◆ **PROBLEM DETAILS**
Task for the records below: please retype exactly and only the lines from the first through the one with "justify-content: none ->", with every picture omitted.

[Stored entries]
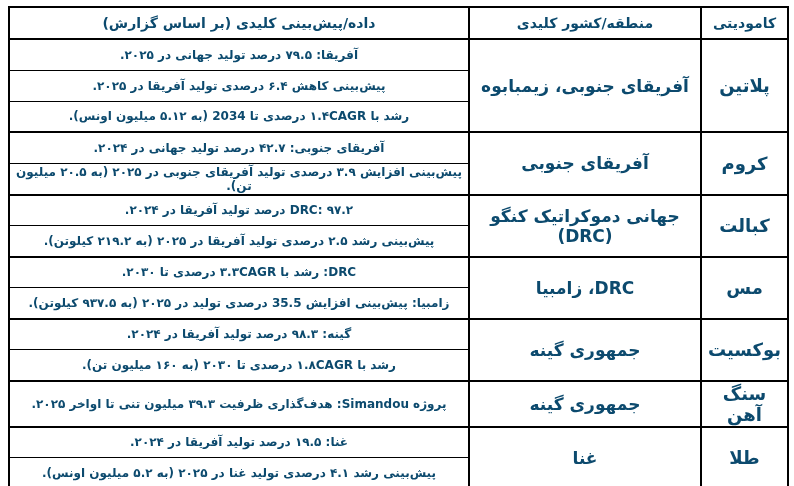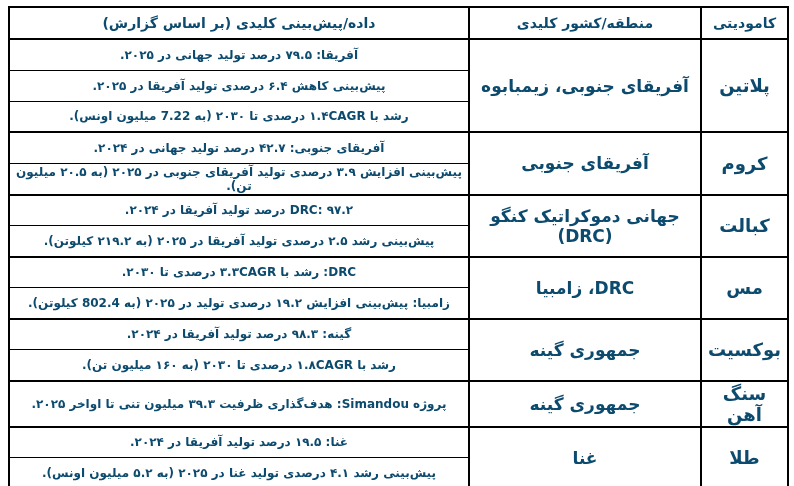"رشد با ۱.۴CAGR درصدی تا" td.data-cell { text: ۲۰۳۰ (به 7.22 -> 2034 (به ۵.۱۲ }
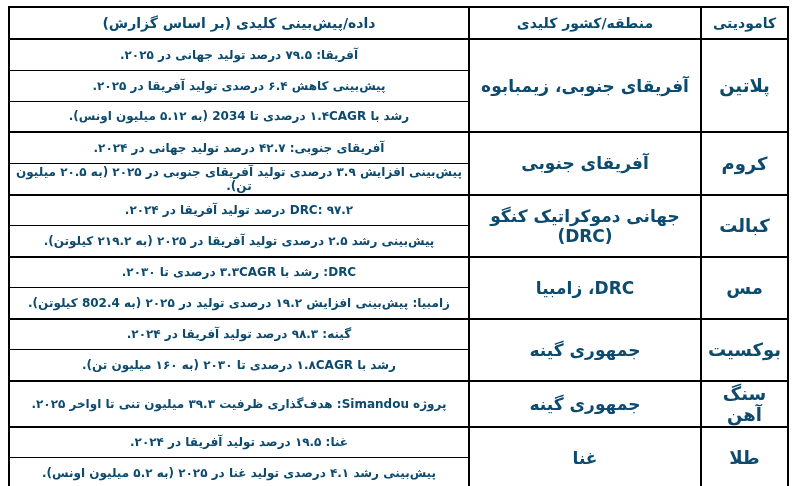"زامبیا: پیش‌بینی افزایش ۱۹.۲ درصدی" td.data-cell { text: ۱۹.۲ درصدی تولید در ۲۰۲۵ (به 802.4 -> 35.5 درصدی تولید در ۲۰۲۵ (به ۹۳۷.۵ }
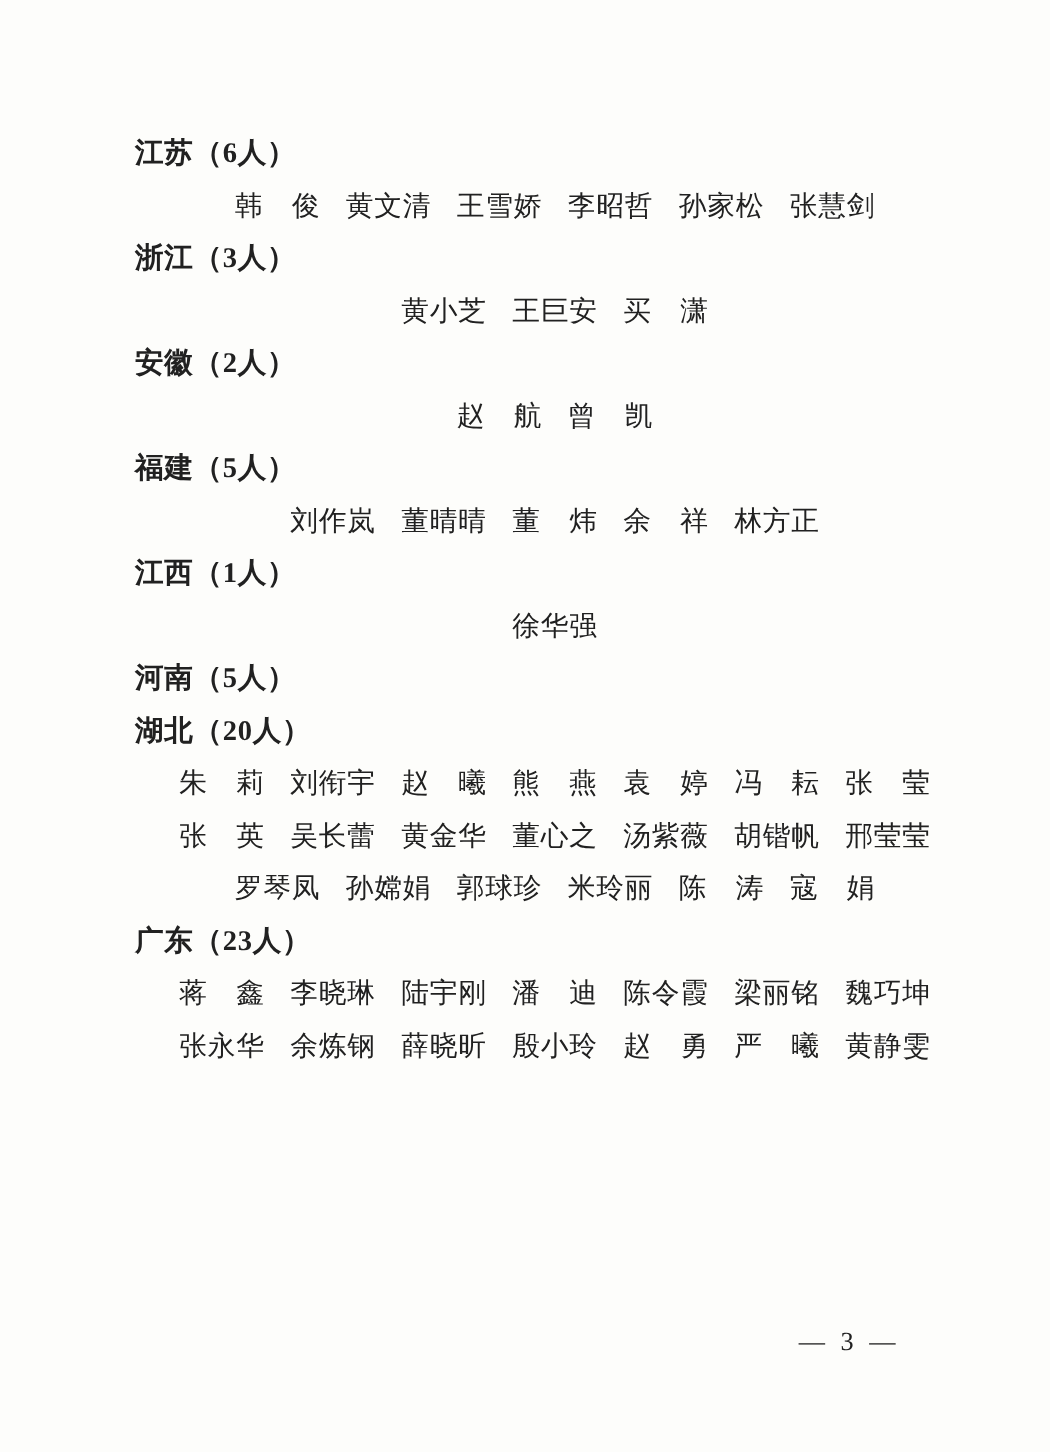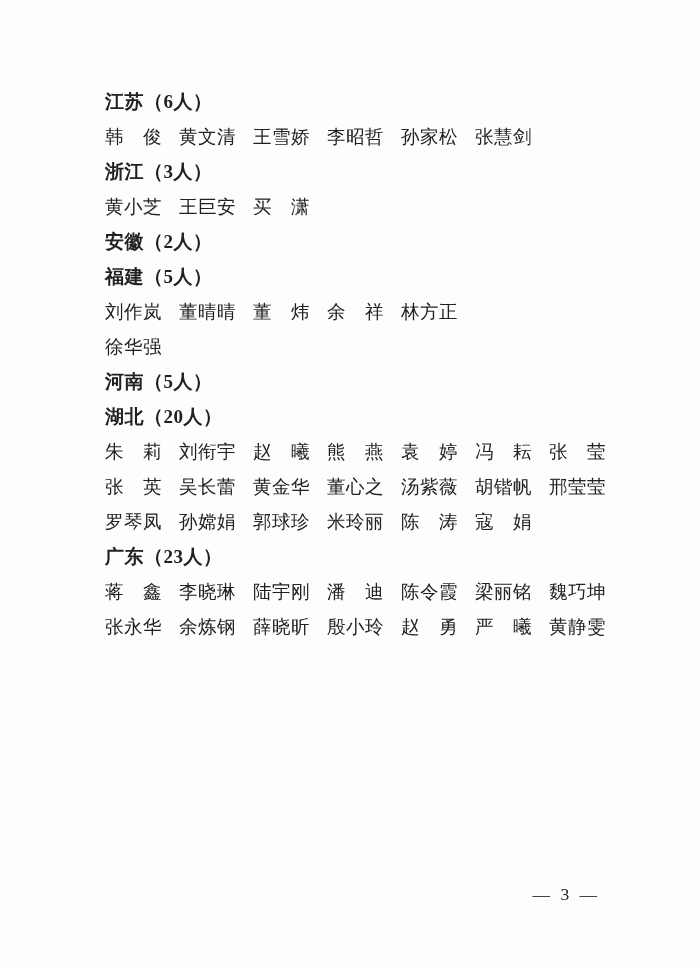"江苏（6人）" .line { margin-left: 15px -> none }
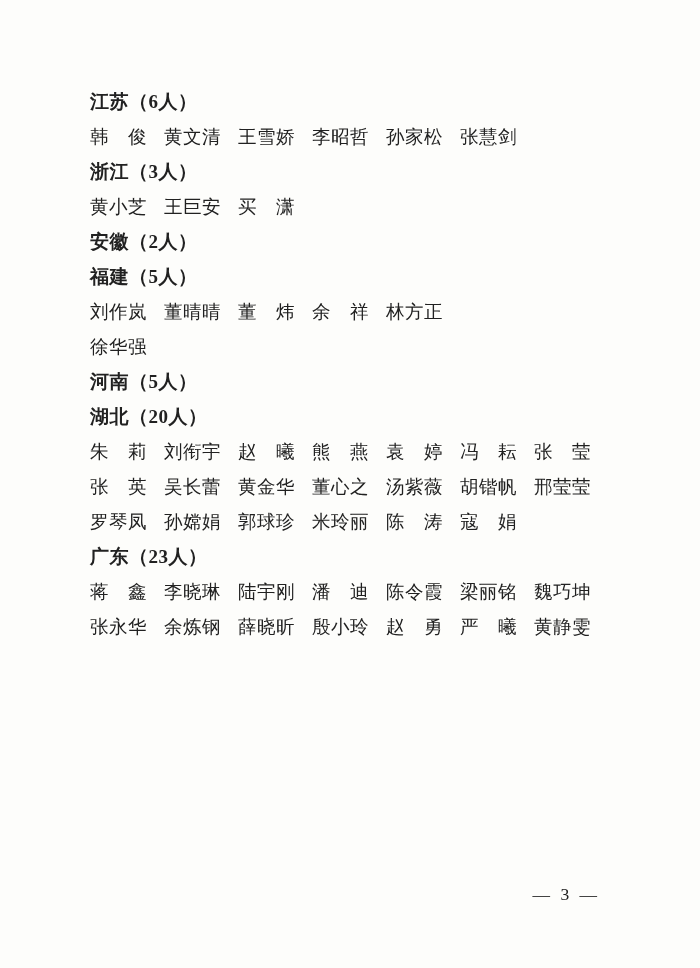"韩 俊" .names-row { justify-content: none -> center }
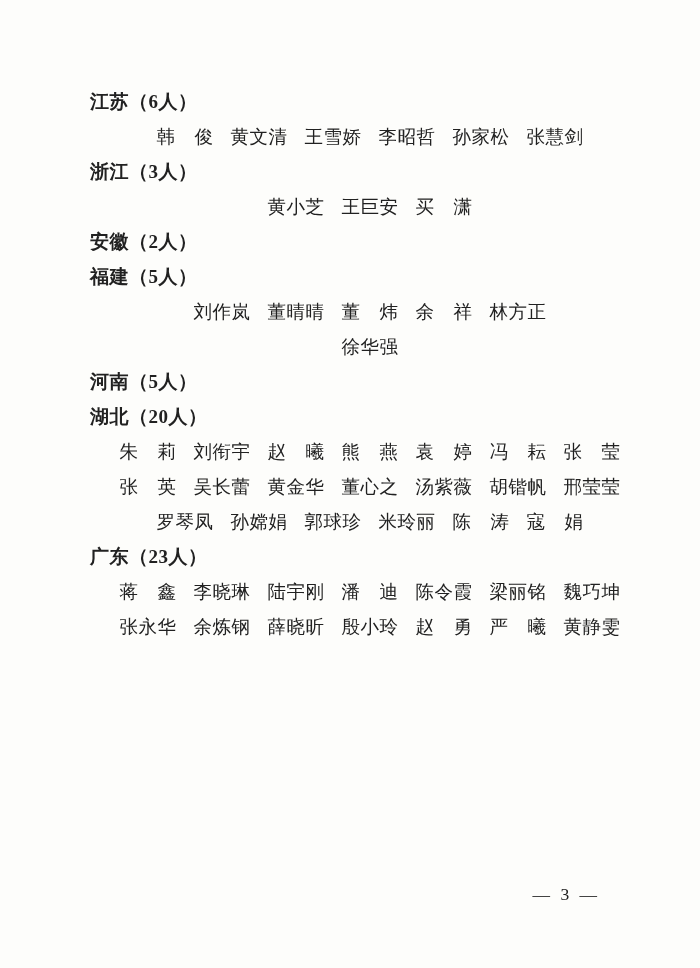"赵 航" div.line { html: none -> <div> <span>赵 航</span> <span>曾 凯</span> </div> }
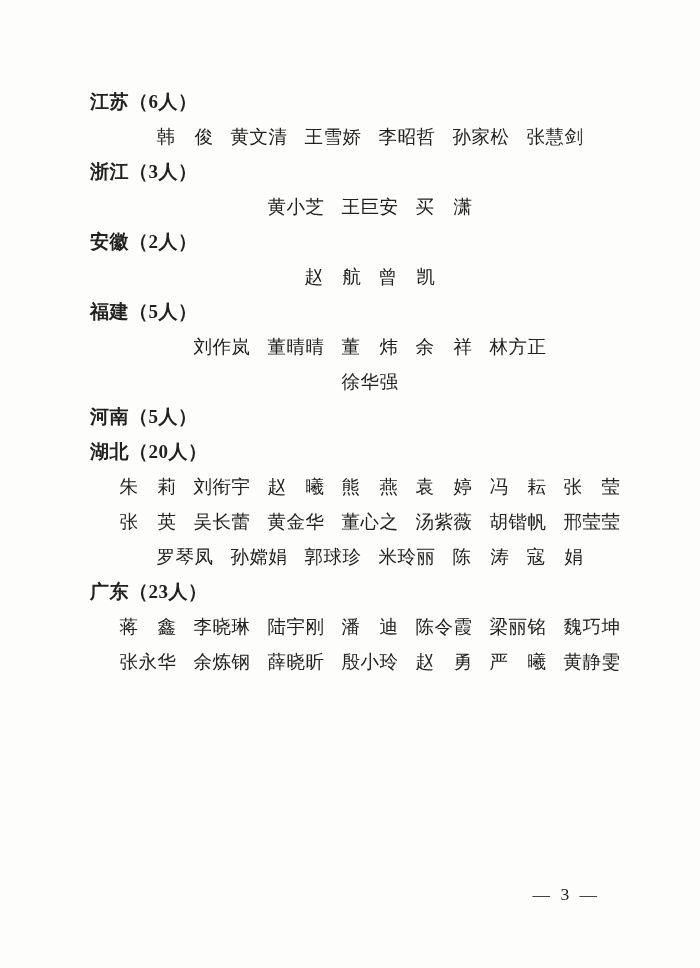"江西（1人）" div.line { html: none -> <div>江西（1人）</div> }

◆ **EXERCISE OUTPUT**
"رشد با ۱.۴CAGR درصدی تا" td.data-cell { text: ۲۰۳۰ (به 7.22 -> 2034 (به ۵.۱۲ }
"زامبیا: پیش‌بینی افزایش ۱۹.۲ درصدی" td.data-cell { text: ۱۹.۲ درصدی تولید در ۲۰۲۵ (به 802.4 -> 35.5 درصدی تولید در ۲۰۲۵ (به ۹۳۷.۵ }
"江苏（6人）" .line { margin-left: 15px -> none }
"韩 俊" .names-row { justify-content: none -> center }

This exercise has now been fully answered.